I primi timidi segnali positivi
A pesare sulle tendenze, secondo i costruttori, è l'indebolimento della produzione segnato a fine dell'anno scorso, dopo una fiammata iniziale. Nel dettaglio i migliori risultati si sono avuti nel settore delle nuove abitazioni (investimenti in crescita del 5,4%) e delle opere pubbliche (+2,9%). Quest'anno, invece, ci si aspetta una crescita in particolare dalle opere pubbliche (+4%), in linea con l'aumento dei bandi registrato negli ultimi due anni, e di nuovo dalle case di nuova realizzazione (+2,5%). Non ci sono dati negativi: la performance peggiore è lo stallo del settore privato non residenziale (industria, terziario) che chiuderà con un +0,4 per cento.

Senza scosse uscita dalla crisi nel 2045
Il problema è che con una previsione di crescita dell'1,7% nel 2020, i costruttori segnalano che «continuando di questo passo» per uscire dalla crisi che attanaglia da undici anni il settore «bisognerà aspettare il 2045». Anche gli effetti dell'ultima legge di bilancio non vengono considerati positivi per gli investimenti nei cantieri. «La legge di bilancio per il 2020 - si legge nell'osservatorio - ha penalizzato la spesa in conto capitale, destinando gli spazio finanziari concordati con la commissione europea a spese di natura corrente, nel tentativo, più volte fallito, di sostenere la crescita economica attraverso i consumi, piuttosto che con gli investimenti pubblici».

Le opere pubbliche
Il 2019 è stato il primo anno positivo per gli investimenti in opere pubbliche, con un +2,9% giudicato però anche qui solo un primo passo, visto che si parla « di un comparto che ha perso complessivamente dal 2005 al 2019 il 58% degli investimenti». A trainare la crescita è stata la ripresa della spesa in conto capitale effettuata dai Comuni, cresciuta del 16% «grazie allo sbocco degli avanzi di amministrazione degli enti locali e ai programmi di spesa previsti nelle ultime leggi di bilancio». Male invece gli investimenti delle grandi stazioni appaltanti, come l'Anas, che «ha speso il 39% degli investimenti previsti». In ritardo anche i programmi di investimento dei concessionari autostradali che per la manutenzione di 7.317 tra ponti, viadotti e gallerie hanno «speso soltanto il 2,2% degli investimenti totali previsti».

La polemica sulle manutenzioni delle strade
Il dato, citato dall'Ance e ripreso dall'ultima relazione annuale dell'Anac non è passato inosservato.
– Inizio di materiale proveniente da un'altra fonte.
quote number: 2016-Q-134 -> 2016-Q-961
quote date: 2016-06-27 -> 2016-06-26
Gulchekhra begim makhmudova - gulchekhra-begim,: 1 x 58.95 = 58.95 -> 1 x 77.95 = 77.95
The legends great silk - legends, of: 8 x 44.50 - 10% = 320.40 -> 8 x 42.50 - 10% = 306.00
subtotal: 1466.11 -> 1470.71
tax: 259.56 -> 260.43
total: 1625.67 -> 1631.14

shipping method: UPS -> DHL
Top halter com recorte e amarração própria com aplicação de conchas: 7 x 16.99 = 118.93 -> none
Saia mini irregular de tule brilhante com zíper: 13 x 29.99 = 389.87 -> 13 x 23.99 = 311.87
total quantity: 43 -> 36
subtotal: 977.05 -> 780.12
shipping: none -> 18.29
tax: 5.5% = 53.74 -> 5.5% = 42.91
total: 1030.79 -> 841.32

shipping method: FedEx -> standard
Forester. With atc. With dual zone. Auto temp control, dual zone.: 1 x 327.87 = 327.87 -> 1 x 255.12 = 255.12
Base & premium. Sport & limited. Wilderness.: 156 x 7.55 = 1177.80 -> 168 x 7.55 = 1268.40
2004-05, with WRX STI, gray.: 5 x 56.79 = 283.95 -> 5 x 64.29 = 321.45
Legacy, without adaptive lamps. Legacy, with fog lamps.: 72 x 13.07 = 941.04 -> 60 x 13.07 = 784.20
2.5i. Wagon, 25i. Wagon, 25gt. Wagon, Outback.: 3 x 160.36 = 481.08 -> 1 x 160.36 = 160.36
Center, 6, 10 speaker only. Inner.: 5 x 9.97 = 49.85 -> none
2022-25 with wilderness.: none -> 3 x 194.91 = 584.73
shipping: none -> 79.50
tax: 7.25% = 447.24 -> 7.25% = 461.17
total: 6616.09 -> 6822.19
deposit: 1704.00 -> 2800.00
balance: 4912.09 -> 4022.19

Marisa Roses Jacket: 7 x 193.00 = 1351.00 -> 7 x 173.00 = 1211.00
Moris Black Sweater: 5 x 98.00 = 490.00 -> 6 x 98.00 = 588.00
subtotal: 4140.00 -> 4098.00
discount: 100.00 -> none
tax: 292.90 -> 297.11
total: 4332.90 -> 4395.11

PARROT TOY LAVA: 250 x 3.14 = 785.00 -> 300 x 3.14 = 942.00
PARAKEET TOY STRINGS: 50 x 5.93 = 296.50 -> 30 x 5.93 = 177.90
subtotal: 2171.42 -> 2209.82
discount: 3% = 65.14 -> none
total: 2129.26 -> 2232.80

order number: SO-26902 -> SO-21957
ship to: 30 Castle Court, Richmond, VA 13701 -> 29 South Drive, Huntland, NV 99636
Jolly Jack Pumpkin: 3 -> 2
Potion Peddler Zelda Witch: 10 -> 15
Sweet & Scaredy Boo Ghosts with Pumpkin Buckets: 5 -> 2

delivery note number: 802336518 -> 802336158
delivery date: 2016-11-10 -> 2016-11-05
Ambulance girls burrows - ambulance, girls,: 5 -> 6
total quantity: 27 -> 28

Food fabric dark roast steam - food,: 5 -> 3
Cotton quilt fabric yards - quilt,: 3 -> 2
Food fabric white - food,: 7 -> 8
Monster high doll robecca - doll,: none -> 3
Anzi ha scatenato un botta e risposta con i concessionari e tra i concessionari e l'Anas. I dati forniti dall'Ance sull'andamento delle spese di manutenzione dei concessionari
autostradali italiani non sono corretti, in quanto basati su un calcolo errato dell'Anac», ha attaccato l'Aiscat, l'associazione dei concessionari autostradali. «In particolare, -segnala l'Aiscat - Anac aveva messo impropriamente in relazione tra loro le spese di manutenzione
con le spese complessive delle concessionarie, includendo anche quelle per investimenti. È invece risaputo e certificato che le concessionarie italiane - sottolinea Aiscat - spendono molto più di Anas in manutenzione. Il complesso delle concessionarie italiane aderenti ad Aiscat spende in manutenzione per chilometro di infrastruttura una cifra mediamente superiore a 100 mila euro all'anno (periodo 2013-2017), pari a circa 5 volte di più rispetto a quanto spende Anas sulla propria rete (19 mila euro/anno nel 2013-2016)». Parole che non hanno tardato a innescare la replica dell'Anas, secondo cui la spesa sulla propria rete autostradale non a pedaggio (1.300 km) è pari a 98mila euro all'anno e raggiunge 128mial euro all'anno sull'A2 del Mediterraneo (la ex Salerno - Reggio Calabria). «Anche sulle strade statali - aggiunge l'Anas - la spesa è in crescita: nel 2019, infatti, Anas ha speso in manutenzione programmata 647 milioni (+13% rispetto all'anno precedente)».